Grupo Karim’s, whose Altia Business Park in Honduras has emerged as the epicenter of the country’s BPO sector – supporting over 4,000 services jobs, is reportedly planning to build similar technology parks in Panama and Nicaragua. According to Spanish newspaper Estrategiay Negocios (E&N), the company has set aside $300 million for the project.
Construction of the park will get underway sometime next year, reported the paper quoting Grupo Karim’s CEO, Mohammad Yusuf Amdani, as saying. (Amdani is also pushing forward plans to finance bilingual education in public schools in San Pedro Sula, through a cooperative arrangement with the government.)
“These projects may take three to five years, the costs are similar to the Technology Park in Honduras , approximately $ 150 million,” said Amdani.

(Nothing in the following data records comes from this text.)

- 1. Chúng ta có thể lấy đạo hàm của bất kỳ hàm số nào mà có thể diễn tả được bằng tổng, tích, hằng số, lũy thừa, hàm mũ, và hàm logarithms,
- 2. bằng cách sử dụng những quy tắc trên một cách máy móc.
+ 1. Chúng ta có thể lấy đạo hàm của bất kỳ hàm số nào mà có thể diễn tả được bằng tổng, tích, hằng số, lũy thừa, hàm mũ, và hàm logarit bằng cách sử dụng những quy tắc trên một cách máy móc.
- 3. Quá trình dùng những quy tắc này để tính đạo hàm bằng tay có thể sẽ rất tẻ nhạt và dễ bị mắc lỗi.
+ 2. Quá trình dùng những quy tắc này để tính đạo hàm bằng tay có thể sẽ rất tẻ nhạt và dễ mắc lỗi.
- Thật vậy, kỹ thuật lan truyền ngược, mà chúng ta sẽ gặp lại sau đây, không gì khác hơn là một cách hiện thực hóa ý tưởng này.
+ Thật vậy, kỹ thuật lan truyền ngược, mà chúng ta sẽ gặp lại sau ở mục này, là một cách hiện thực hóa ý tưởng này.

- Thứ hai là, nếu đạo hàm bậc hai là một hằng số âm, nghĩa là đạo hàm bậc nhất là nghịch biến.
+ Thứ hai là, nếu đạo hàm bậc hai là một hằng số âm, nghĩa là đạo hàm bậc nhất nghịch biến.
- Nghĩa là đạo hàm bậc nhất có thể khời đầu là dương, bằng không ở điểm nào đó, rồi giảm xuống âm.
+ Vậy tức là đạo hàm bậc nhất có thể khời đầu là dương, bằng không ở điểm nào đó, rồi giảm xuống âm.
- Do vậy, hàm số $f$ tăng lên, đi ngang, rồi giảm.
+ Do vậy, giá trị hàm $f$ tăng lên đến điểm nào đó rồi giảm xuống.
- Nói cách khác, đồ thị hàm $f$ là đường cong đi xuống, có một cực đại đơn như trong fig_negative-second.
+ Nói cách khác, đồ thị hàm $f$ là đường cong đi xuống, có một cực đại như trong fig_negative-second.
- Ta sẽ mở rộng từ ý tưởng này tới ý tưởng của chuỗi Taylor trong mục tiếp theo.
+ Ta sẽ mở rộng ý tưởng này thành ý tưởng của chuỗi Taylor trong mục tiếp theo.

Altia Business Park in the Honduran city of San Pedro Sula is where a host of global call center players have located operations, including Stream, StarTek, Allied Global and KM2 Solutions.

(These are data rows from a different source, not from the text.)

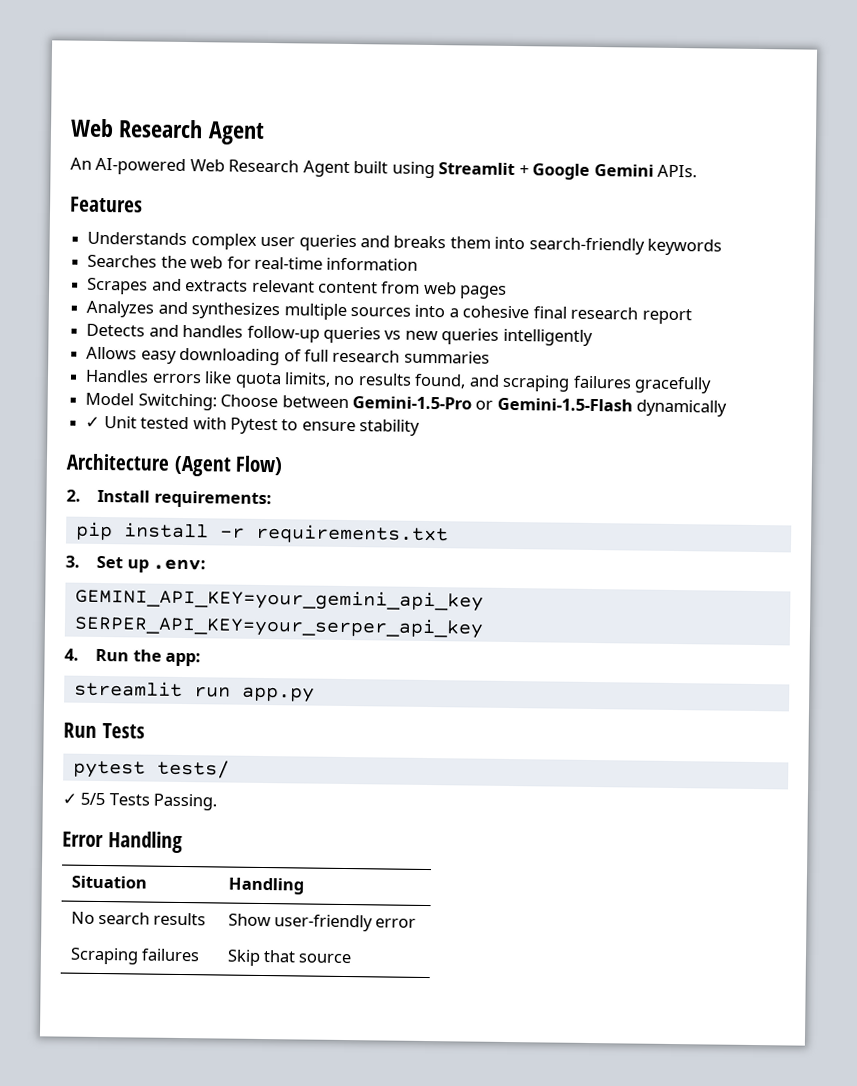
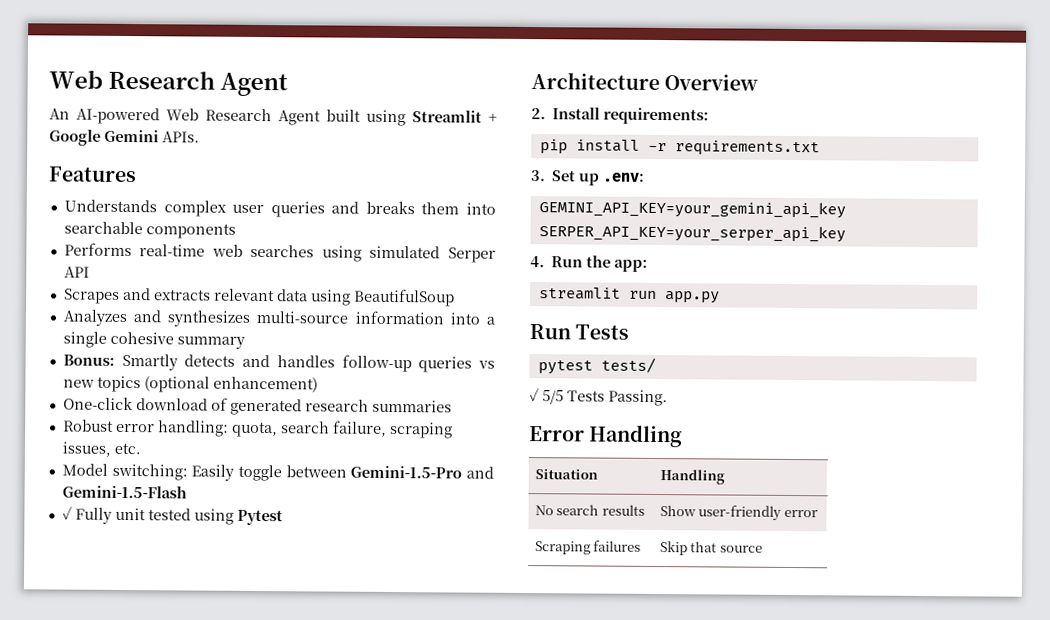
- Understands complex user queries and breaks them into search-friendly keywords
- Searches the web for real-time information
+ Understands complex user queries and breaks them into searchable components
+ Performs real-time web searches using simulated Serper API
- Scrapes and extracts relevant content from web pages
+ Scrapes and extracts relevant data using BeautifulSoup
- Analyzes and synthesizes multiple sources into a cohesive final research report
- Detects and handles follow-up queries vs new queries intelligently
- Allows easy downloading of full research summaries
- Handles errors like quota limits, no results found, and scraping failures gracefully
- Model Switching: Choose between Gemini-1.5-Pro or Gemini-1.5-Flash dynamically
- ✓ Unit tested with Pytest to ensure stability
+ Analyzes and synthesizes multi-source information into a single cohesive summary
+ Bonus: Smartly detects and handles follow-up queries vs new topics (optional enhancement)
+ One-click download of generated research summaries
+ Robust error handling: quota, search failure, scraping issues, etc.
+ Model switching: Easily toggle between Gemini-1.5-Pro and Gemini-1.5-Flash
+ ✓ Fully unit tested using Pytest
- Architecture (Agent Flow)
+ Architecture Overview

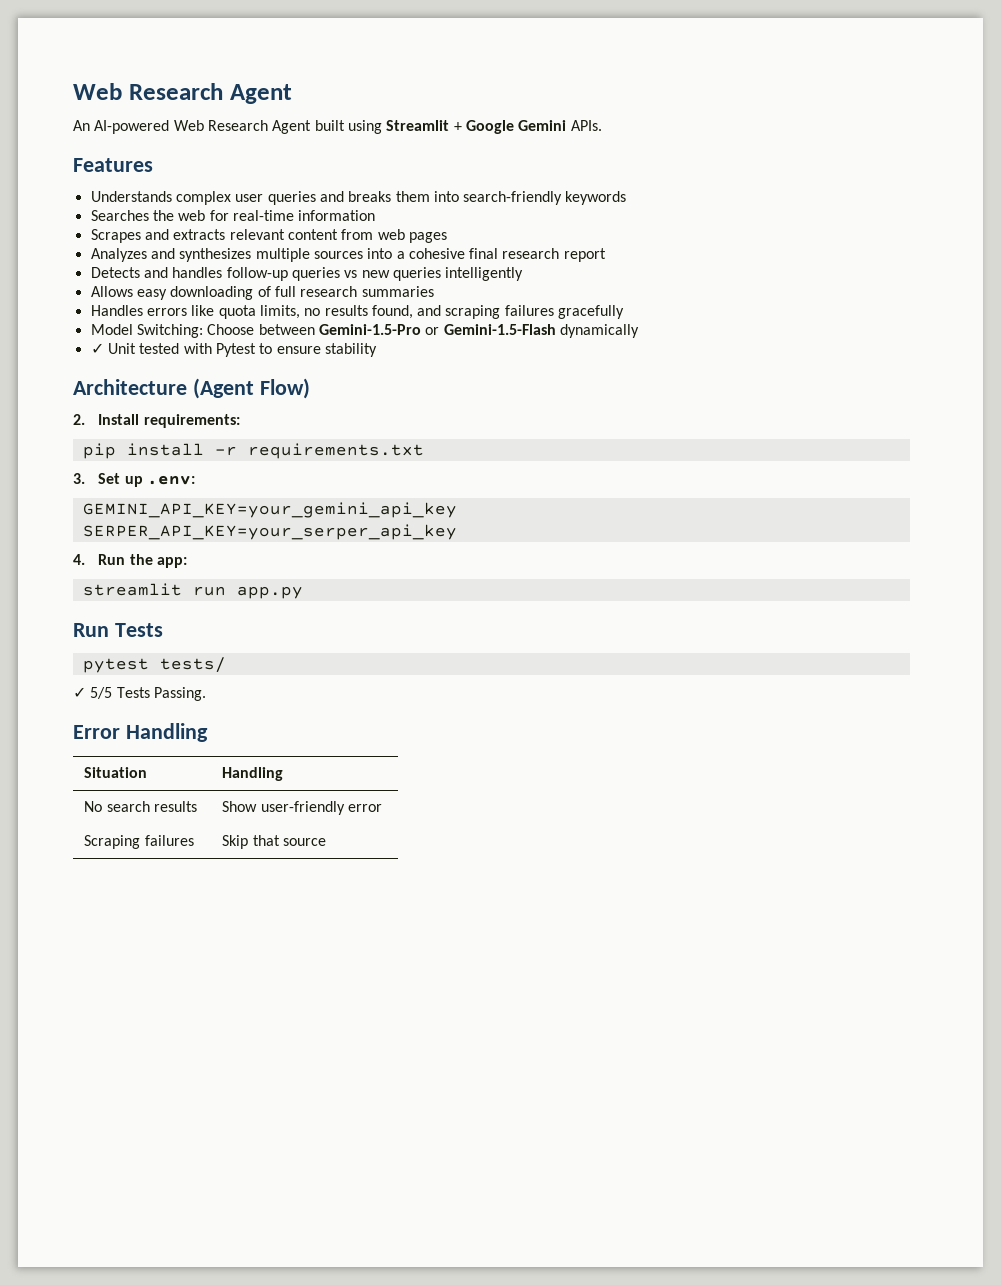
- Understands complex user queries and breaks them into searchable components
- Performs real-time web searches using simulated Serper API
+ Understands complex user queries and breaks them into search-friendly keywords
+ Searches the web for real-time information
- Scrapes and extracts relevant data using BeautifulSoup
+ Scrapes and extracts relevant content from web pages
- Analyzes and synthesizes multi-source information into a single cohesive summary
- Bonus: Smartly detects and handles follow-up queries vs new topics (optional enhancement)
- One-click download of generated research summaries
- Robust error handling: quota, search failure, scraping issues, etc.
- Model switching: Easily toggle between Gemini-1.5-Pro and Gemini-1.5-Flash
- ✓ Fully unit tested using Pytest
+ Analyzes and synthesizes multiple sources into a cohesive final research report
+ Detects and handles follow-up queries vs new queries intelligently
+ Allows easy downloading of full research summaries
+ Handles errors like quota limits, no results found, and scraping failures gracefully
+ Model Switching: Choose between Gemini-1.5-Pro or Gemini-1.5-Flash dynamically
+ ✓ Unit tested with Pytest to ensure stability
- Architecture Overview
+ Architecture (Agent Flow)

E&N says Amdani revealed the information on his visit to Nicaraguan capital Managua, where he was attending the Central American Nearshore Conference.
Grupo Karim’s has recently expanded to Nicaragua acquiring textile company Cone Denim Mills in the Central American country. There are also reports that Grupo is building Altia-like technology park in Tegucigalpa, the capital city of Honduras.